她神色有些傷感,偏頭看着窗外,卻恰好看到對面的大屏幕上,正播放着蘇子濯的專訪。

最近,他和何雅言的婚事一拖再拖,媒體方面自然是嗅到了有價值的新聞點。

李昕兒點了茶點,很快送了上來,今天中午她都沒吃,那臭男人居然假公濟私,給了她一堆的資料。

她咬了口港式茶點,擡頭看着她有些走神,不由順着她的視線看了過去,一個不小心,直接給嚥着了。

這是,念念不忘初戀?

李昕兒用力的嚥下,隨後又喝了好幾口水,纔將點心給壓下去。

“其實,那會還真覺着蘇子濯對你不錯,雖然沒什麼錢,可是真的上心,什麼都依着你,打工掙的錢,一發工資想到的絕對都是你。”李昕兒即便是這次回來,看到那麼多的新聞報導後,她還是覺着,她的寶貝是不是一時氣憤衝動的,爲了報復蘇子濯,纔將自己嫁給別人的。

不過,後來看着兩人感情不錯,才發現不是。

“這都過去多久的事了,你怎麼還記着。”寧清一眉頭一動,收回視線,有些無力。

“那你說,你現在盯着人家的專訪看,又是做什麼?”李昕兒神秘一笑,好奇寶寶似得將腦袋探了過來。

“昕兒,你還記得我小時侯被欺負的事嗎?”

“當然,你說是蘇子濯救得你,後來他一直保護着你,直到他搬家,才斷的。”李昕兒其實一直挺奇怪的,如果真是這樣,爲什麼後來兩人真的在一起之後,又鬧着要分。

“那時候其實還挺小的,我印象不是很清晰的,有時候腦子裡總覺着他好像和我記憶中的不一樣了。
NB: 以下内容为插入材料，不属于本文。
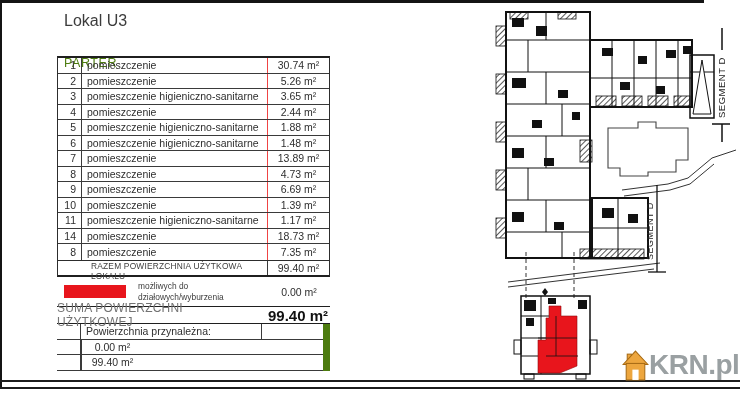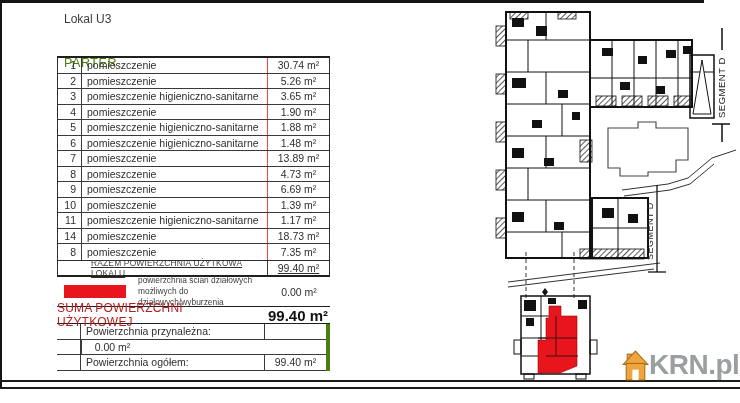--- a/index.html
+++ b/index.html
@@ -7,46 +7,46 @@
   body {
     position:relative; background:#ffffff; overflow:hidden;
     font-family:"Liberation Sans", sans-serif; color:#2e2e2e;
   }
   
   .top-rule    { position:absolute; left:0; top:0;  width:704px; height:3px;  background:#141414; }
   .left-rule   { position:absolute; left:0; top:0;  width:2px;   height:389px; background:#141414; }
   .bottom-rule-1 { position:absolute; left:0; top:380px; width:740px; height:2px; background:#1c1c1c; }
   .bottom-rule-2 { position:absolute; left:0; top:387px; width:740px; height:2px; background:#1c1c1c; }
 
-  .doc-title  { position:absolute; left:64px; top:12px;  font-size:12px; color:#3c3c3c; }
+  .doc-title  { position:absolute; left:64px; top:12px;  font-size:16px; color:#3c3c3c; }
   .floor-label{ position:absolute; left:64px; top:56px;  font-size:12.5px; color:#4d7c0f; letter-spacing:.6px; }
 
   .area-table { position:absolute; left:57px; top:56px; width:273px; font-size:10.5px; }
 
   .rows-box { border:1px solid #2d2d2d; border-top:2px solid #1f1f1f; }
   .t-row { display:flex; height:15.5px; border-bottom:1px solid #3a3a3a; align-items:center; }
   .t-row:last-child { border-bottom:none; }
   .c-no   { width:24px;  text-align:right; padding-right:5px; border-right:1px solid #3a3a3a; height:100%; display:flex; align-items:center; justify-content:flex-end; }
   .c-name { flex:1; padding-left:5px; height:100%; display:flex; align-items:center; }
   .c-val  { width:62px; border-left:1px solid #ef4444; height:100%; display:flex; align-items:center; justify-content:center; }
 
-  .total-row { display:flex; height:16.5px; border:1px solid #2d2d2d; border-top:none; border-bottom:2px solid #1f1f1f; align-items:center;text-decoration:underline; }
+  .total-row { display:flex; height:16.5px; border:1px solid #2d2d2d; border-top:none; border-bottom:2px solid #1f1f1f; align-items:flex-start; }
   .total-label { flex:1; padding-left:33px; font-size:8.4px; color:#3d3d3d; letter-spacing:.2px; }
   .total-val { width:62px; border-left:1px solid #3a3a3a; height:100%; display:flex; align-items:center; justify-content:center; }
 
   .legend-row { display:flex; height:29px; align-items:center; }
   .legend-swatch { width:62px; height:13px; margin-left:7px; }
   .legend-text { flex:1; padding-left:12px; font-size:8.4px; line-height:1.3; color:#3d3d3d; }
   .legend-val { width:62px; text-align:center; }
 
   .suma-row { display:flex; height:18px; border-top:1.5px solid #1f1f1f; border-bottom:1.5px solid #1f1f1f; align-items:center; }
-  .suma-label { flex:1; font-size:12px; color:#b91c1c; letter-spacing:.2px; }
+  .suma-label { flex:1; font-size:12px; color:#737373; letter-spacing:.2px; }
   .suma-val { width:86px; font-size:15px; font-weight:bold; color:#111; text-align:right; padding-right:2px; }
 
-  .extra-box { border-right:4px solid #4d7c0f; }
+  .extra-box { border-right:7px solid #4d7c0f; }
   .x-row { display:flex; height:15.5px; border-bottom:1px solid #3a3a3a; align-items:center; }
   .x-spacer { width:24px; border-right:1px solid #3a3a3a; height:100%; }
   .x-label  { flex:1; padding-left:5px; height:100%; display:flex; align-items:center; }
   .x-val    { width:62px; border-left:1px solid #3a3a3a; height:100%; display:flex; align-items:center; justify-content:center; }
 
   .plan-svg { position:absolute; left:488px; top:0; width:252px; height:403px; }
 
   .watermark { position:absolute; left:622px; top:350px; display:flex; align-items:flex-end; z-index:5; }
   .krn-text { font-size:28px; font-weight:bold; letter-spacing:-.5px; line-height:1; padding-bottom:2px; }
 </style>
@@ -77,21 +77,21 @@
 
   <div class="t-row">
     <div class="c-no">3</div>
     <div class="c-name">pomieszczenie higieniczno-sanitarne</div>
     <div class="c-val">3.65 m²</div>
   </div>
 
   <div class="t-row">
     <div class="c-no">4</div>
     <div class="c-name">pomieszczenie</div>
-    <div class="c-val">1.90 m²</div>
+    <div class="c-val">2.44 m²</div>
   </div>
 
   <div class="t-row">
     <div class="c-no">5</div>
     <div class="c-name">pomieszczenie higieniczno-sanitarne</div>
     <div class="c-val">1.88 m²</div>
   </div>
 
   <div class="t-row">
     <div class="c-no">6</div>
@@ -143,21 +143,20 @@
 </div>
 
   <div class="total-row">
     <div class="total-label">RAZEM POWIERZCHNIA UŻYTKOWA LOKALU</div>
     <div class="total-val">99.40 m²</div>
   </div>
 
   <div class="legend-row">
     <div class="legend-swatch" style="background: rgb(232, 21, 28);"></div>
     <div class="legend-text">
-      <div>powierzchnia ścian działowych</div>
       <div>możliwych do działowych/wyburzenia</div>
     </div>
     <div class="legend-val">0.00 m²</div>
   </div>
 
   <div class="suma-row">
     <div class="suma-label">SUMA POWIERZCHNI UŻYTKOWEJ</div>
     <div class="suma-val">99.40 m²</div>
   </div>
 
@@ -168,21 +167,20 @@
     <div class="x-val"></div>
   </div>
 
   <div class="x-row">
     <div class="x-spacer"></div>
     <div class="x-val">0.00 m²</div>
   </div>
 
   <div class="x-row">
     <div class="x-spacer"></div>
-    <div class="x-label">Powierzchnia ogółem:</div>
     <div class="x-val">99.40 m²</div>
   </div>
 </div>
 </div>
 
 <svg class="plan-svg" viewBox="0 0 252 403" xmlns="http://www.w3.org/2000/svg">
   <defs>
     <pattern id="hatch" width="4" height="4" patternUnits="userSpaceOnUse" patternTransform="rotate(45)">
       <line x1="0" y1="0" x2="0" y2="4" stroke="#111" stroke-width="1.4"></line>
     </pattern>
”

“當然不一樣了,人家現在可是國際明星,能和小時候毛都沒長齊比?”李昕兒拿着勺子就在她腦袋上一敲。

“你說話能不這樣直接嗎?”寧清一有些受不了她,她真不知道,難道是學醫的,所以說話都這麼直白嗎?

“我這叫話糙理不糙。”李昕兒沒有半點害羞之意,反倒是一臉的坦然。

反正,她的話,就是這麼個意思,意思能領會就行了,在意這話怎麼說的做什麼。